The task —
Check each line of the records below and collect those that include the word "none".

Records supplied —
BEGIN

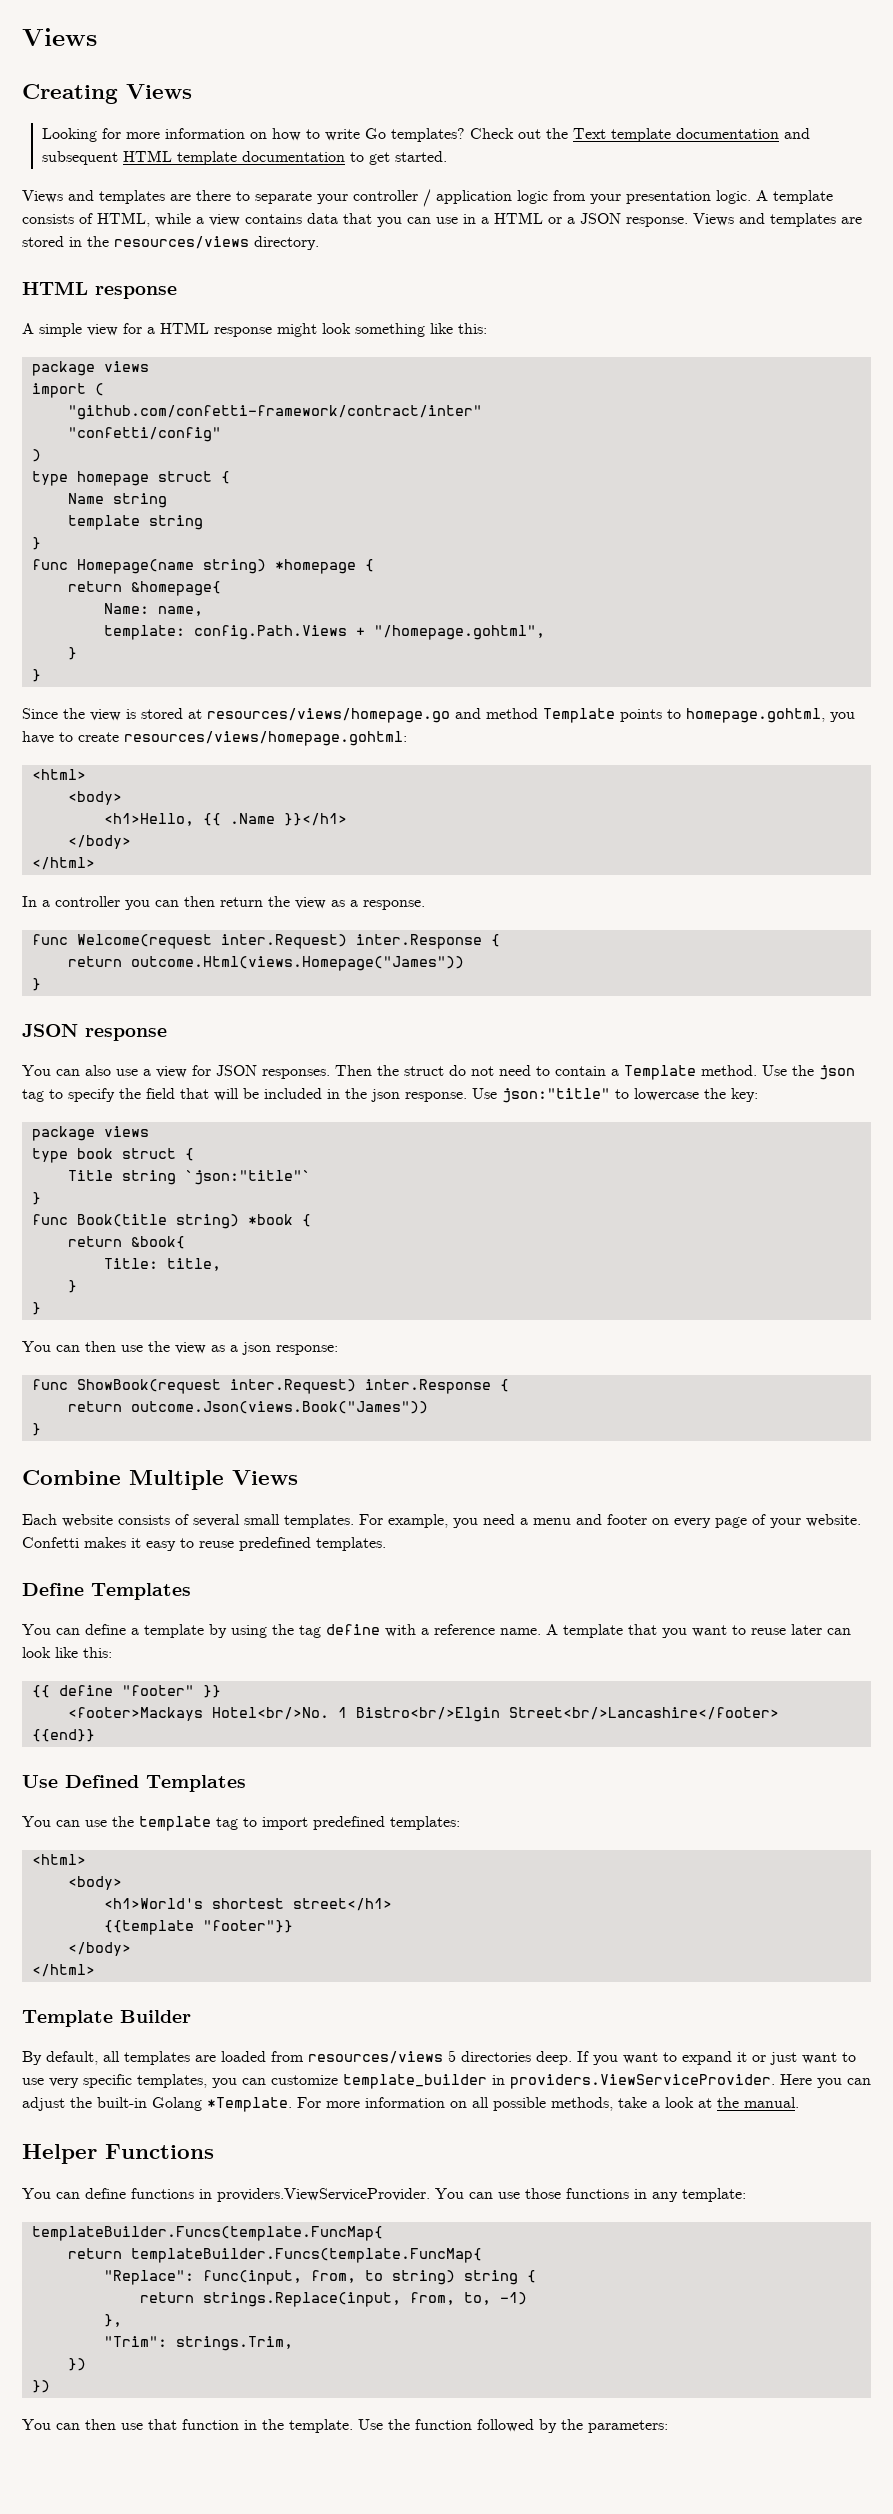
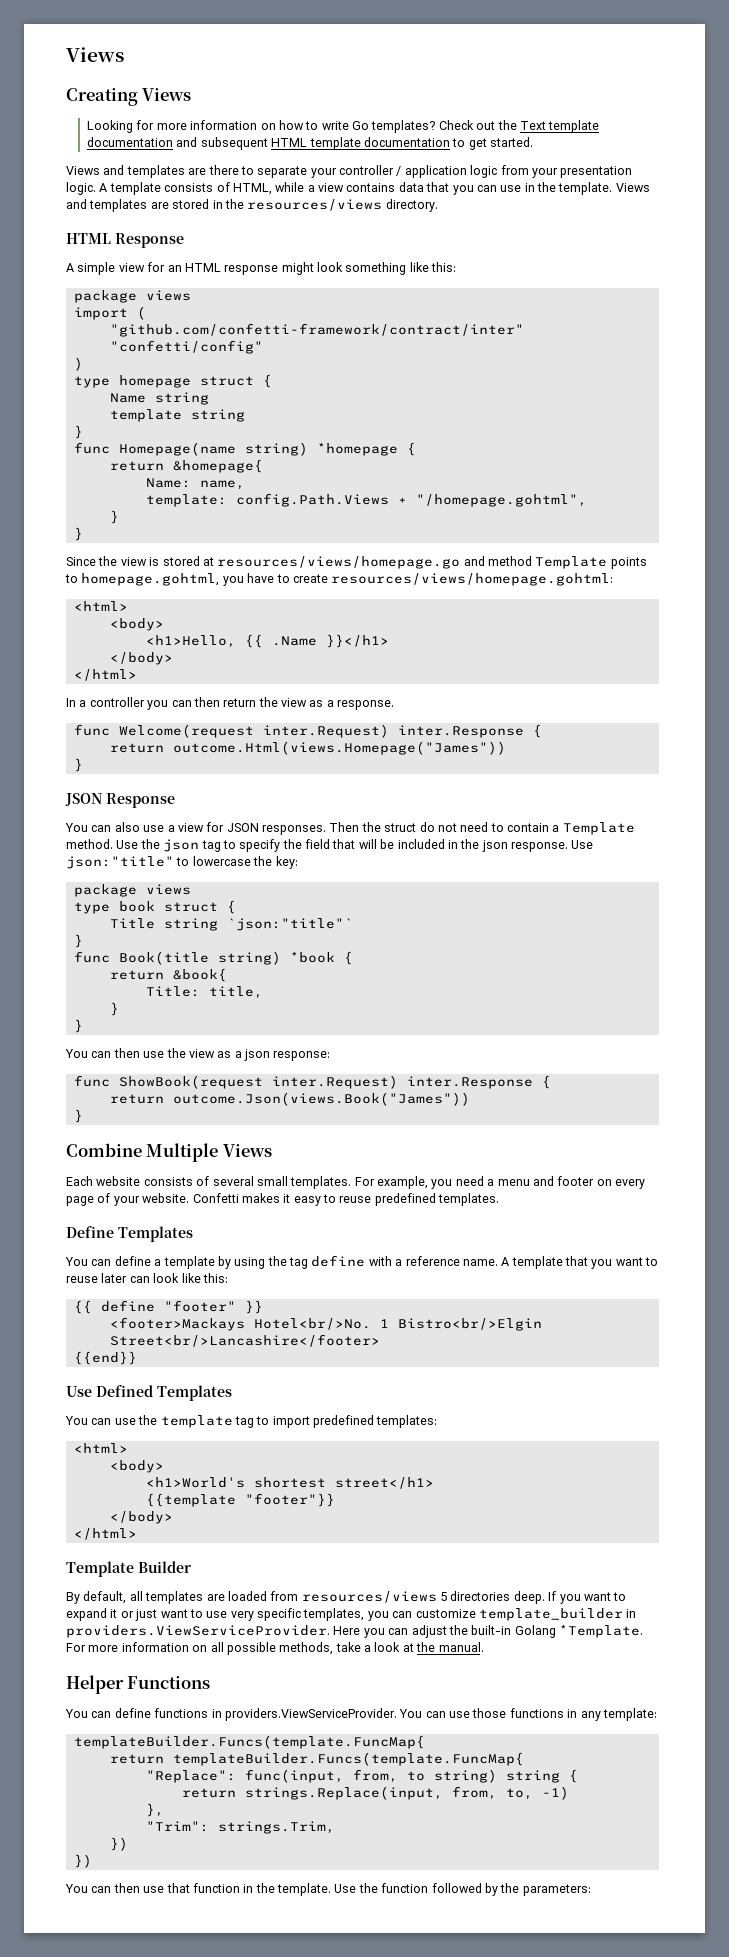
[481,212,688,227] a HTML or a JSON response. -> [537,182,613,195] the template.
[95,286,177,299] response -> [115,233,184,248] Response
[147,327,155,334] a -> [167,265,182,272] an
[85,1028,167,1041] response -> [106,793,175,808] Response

END
BEGIN

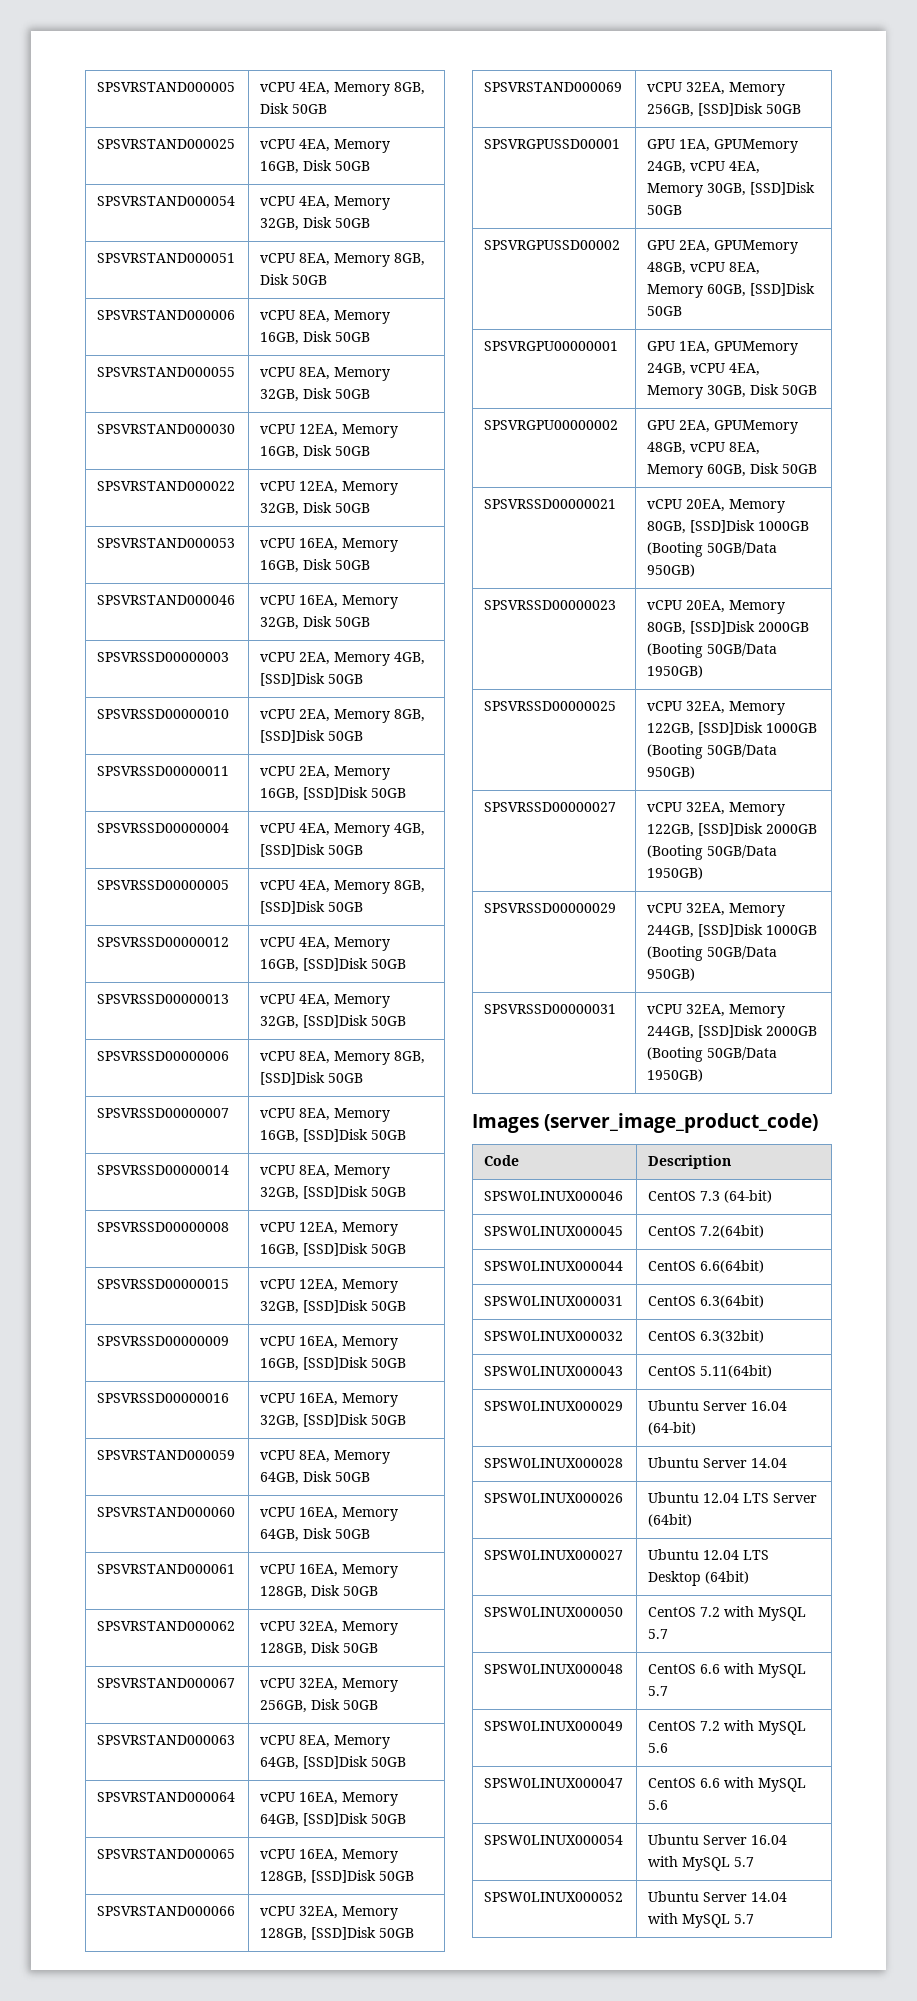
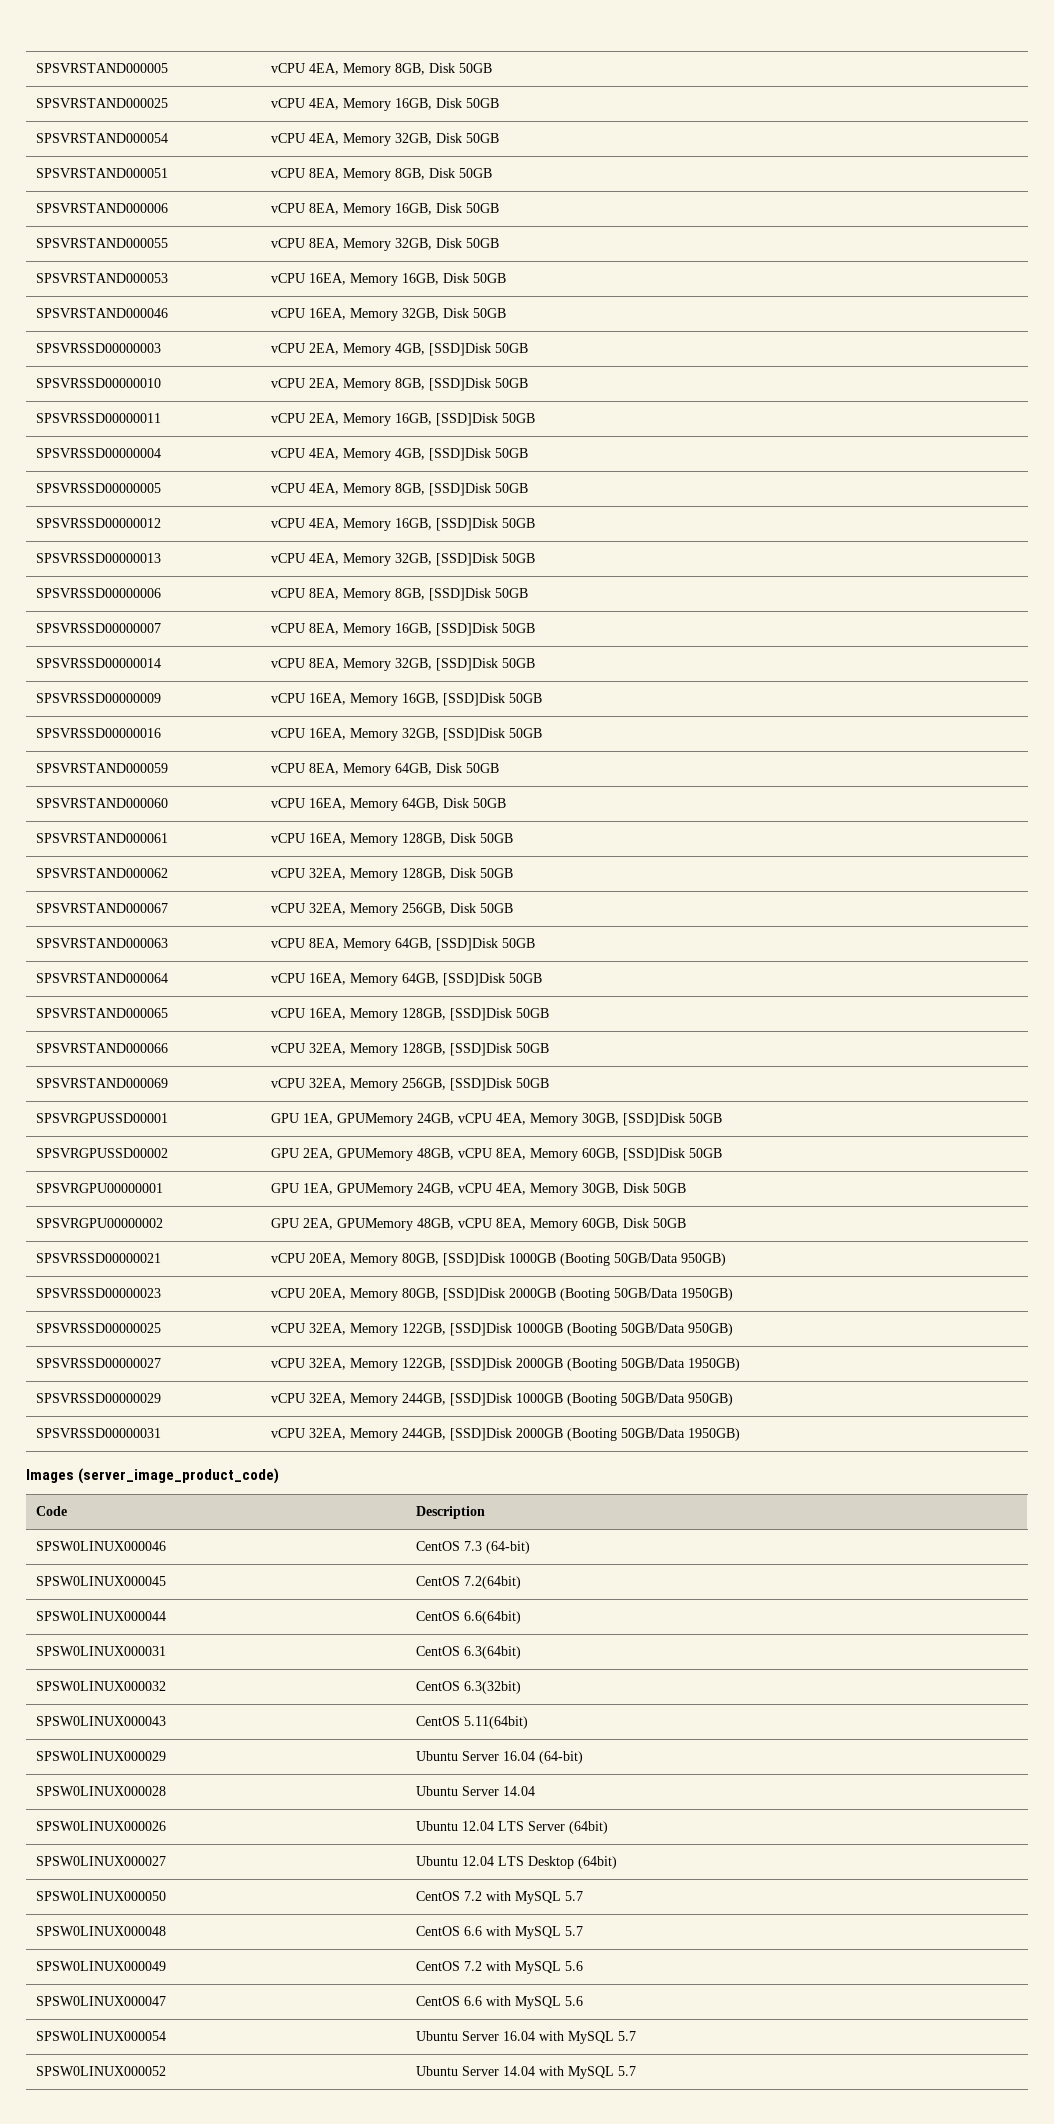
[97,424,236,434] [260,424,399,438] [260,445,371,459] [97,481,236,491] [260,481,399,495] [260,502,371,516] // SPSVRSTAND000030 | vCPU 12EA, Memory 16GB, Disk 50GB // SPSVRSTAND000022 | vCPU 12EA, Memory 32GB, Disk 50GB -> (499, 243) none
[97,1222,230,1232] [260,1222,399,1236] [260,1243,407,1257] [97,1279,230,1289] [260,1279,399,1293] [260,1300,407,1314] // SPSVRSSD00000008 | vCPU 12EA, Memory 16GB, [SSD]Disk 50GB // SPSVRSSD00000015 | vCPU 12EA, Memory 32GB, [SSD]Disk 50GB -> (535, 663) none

END

Answer to the problem —
[97,424,236,434] [260,424,399,438] [260,445,371,459] [97,481,236,491] [260,481,399,495] [260,502,371,516] // SPSVRSTAND000030 | vCPU 12EA, Memory 16GB, Disk 50GB // SPSVRSTAND000022 | vCPU 12EA, Memory 32GB, Disk 50GB -> (499, 243) none
[97,1222,230,1232] [260,1222,399,1236] [260,1243,407,1257] [97,1279,230,1289] [260,1279,399,1293] [260,1300,407,1314] // SPSVRSSD00000008 | vCPU 12EA, Memory 16GB, [SSD]Disk 50GB // SPSVRSSD00000015 | vCPU 12EA, Memory 32GB, [SSD]Disk 50GB -> (535, 663) none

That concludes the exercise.